### DESCRIPTION OF THE TASK
Leave out the pictures, then output the lines of the records below from the first through the one containing "Οικολογικό</td>".

### ENTRIES SHOWN

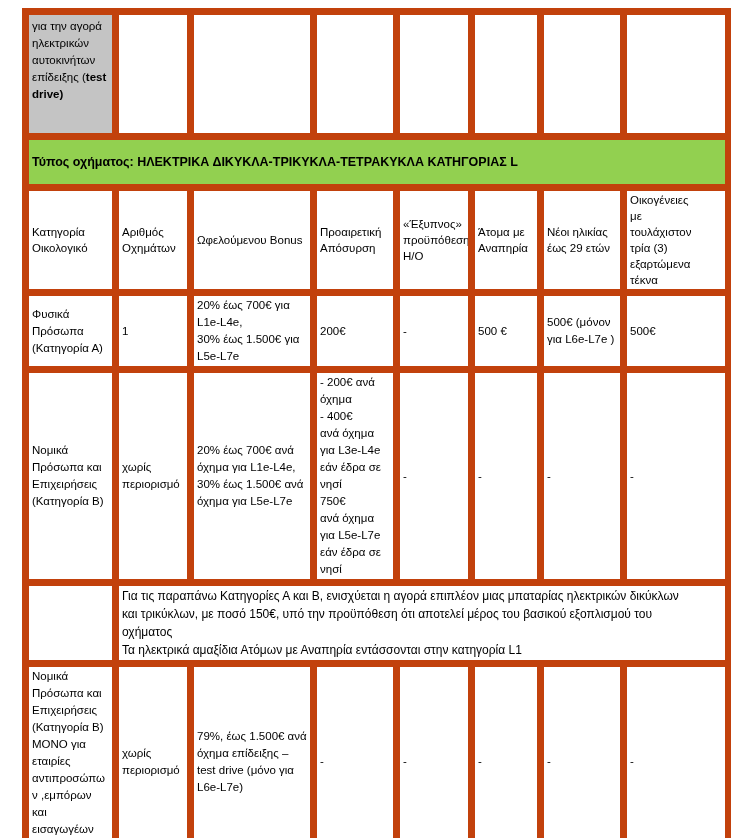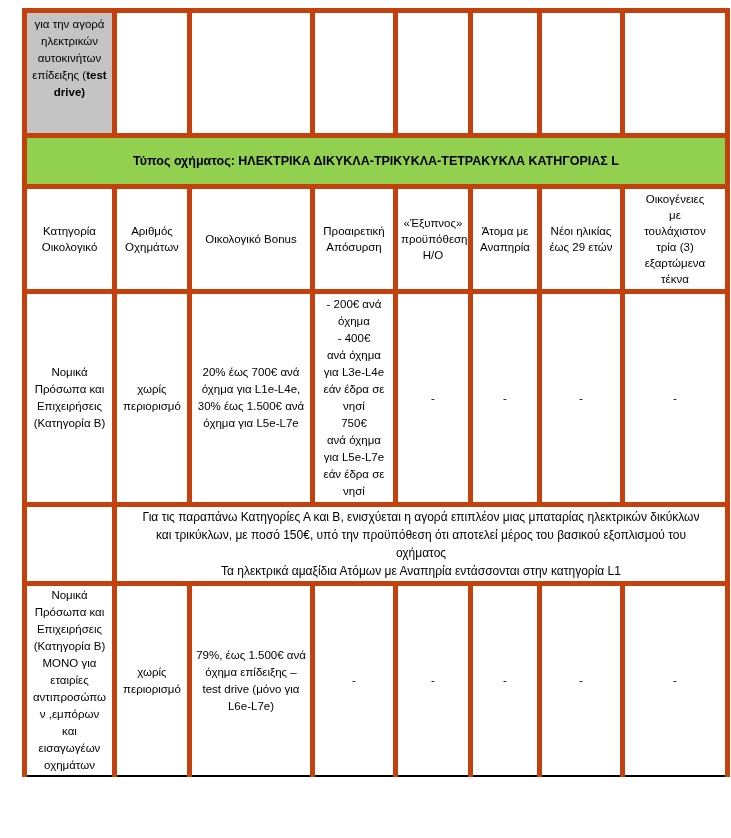--- a/index.html
+++ b/index.html
@@ -6,7 +6,7 @@
   .page{position:relative;width:731px;height:838px;background:#ffffff;overflow:hidden;
         font-family:"Liberation Sans", sans-serif;color:#000;}
   table.subsidy{position:absolute;left:22px;top:8px;width:703px;border-collapse:collapse;table-layout:fixed;}
-  td{border:5px solid #c2410c;vertical-align:middle;text-align:center;padding:1px 3px;
+  td{border:7px solid #c2410c;vertical-align:middle;text-align:left;padding:1px 3px;
      font-size:11.5px;line-height:17px;overflow:hidden;}
   .pre{white-space:pre-line;}
   .b{font-weight:bold;}

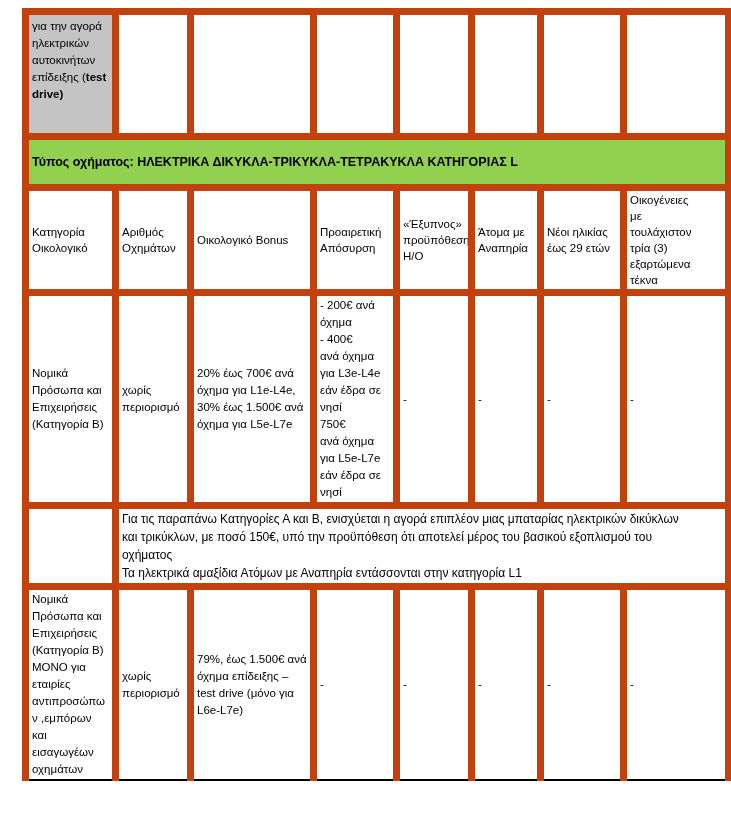--- a/index.html
+++ b/index.html
@@ -64,7 +64,7 @@
 Οικολογικό</td>
       <td class="head pre">Αριθμός
 Οχημάτων</td>
-      <td class="head pre">Οικολογικό Bonus</td>
+      <td class="head pre">Ωφελούμενου Bonus</td>
       <td class="head pre">Προαιρετική
 Απόσυρση</td>
       <td class="head pre">«Έξυπνος»

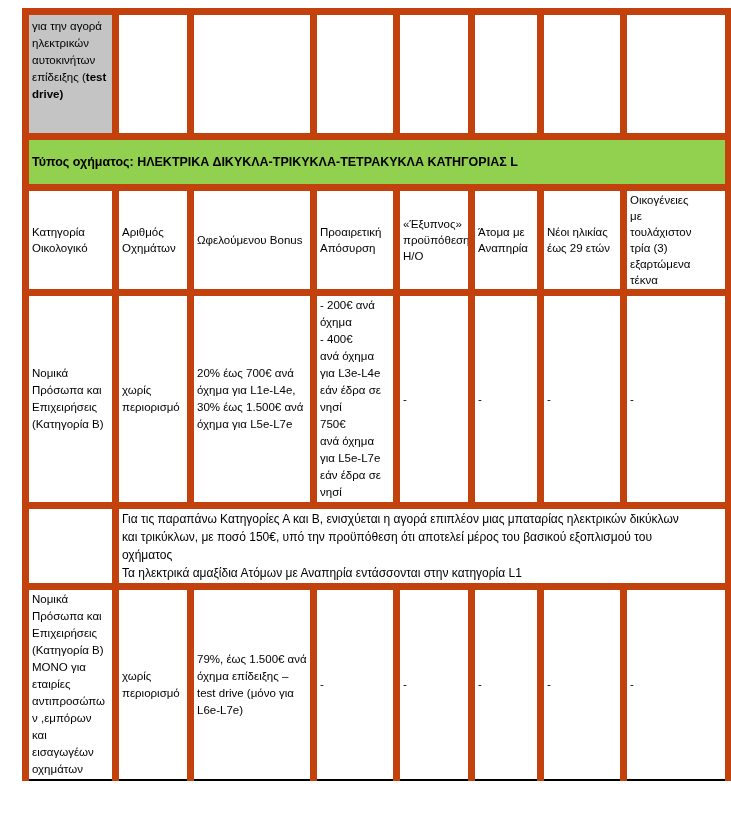--- a/index.html
+++ b/index.html
@@ -82,6 +82,22 @@
 τέκνα</td>
     </tr>
 
+    <tr class="r-a">
+      <td class="pre">Φυσικά
+Πρόσωπα
+(Κατηγορία Α)</td>
+      <td class="pre">1</td>
+      <td class="pre">20% έως 700€ για
+L1e-L4e,
+30% έως 1.500€ για
+L5e-L7e</td>
+      <td class="pre">200€</td>
+      <td class="pre">-</td>
+      <td class="pre">500 €</td>
+      <td class="pre">500€ (μόνον
+για L6e-L7e )</td>
+      <td class="pre">500€</td>
+    </tr>
 
     <tr class="r-b">
       <td class="pre">Νομικά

### THE COMPLETED TASK
--- a/index.html
+++ b/index.html
@@ -6,7 +6,7 @@
   .page{position:relative;width:731px;height:838px;background:#ffffff;overflow:hidden;
         font-family:"Liberation Sans", sans-serif;color:#000;}
   table.subsidy{position:absolute;left:22px;top:8px;width:703px;border-collapse:collapse;table-layout:fixed;}
-  td{border:5px solid #c2410c;vertical-align:middle;text-align:center;padding:1px 3px;
+  td{border:7px solid #c2410c;vertical-align:middle;text-align:left;padding:1px 3px;
      font-size:11.5px;line-height:17px;overflow:hidden;}
   .pre{white-space:pre-line;}
   .b{font-weight:bold;}

--- a/index.html
+++ b/index.html
@@ -64,7 +64,7 @@
 Οικολογικό</td>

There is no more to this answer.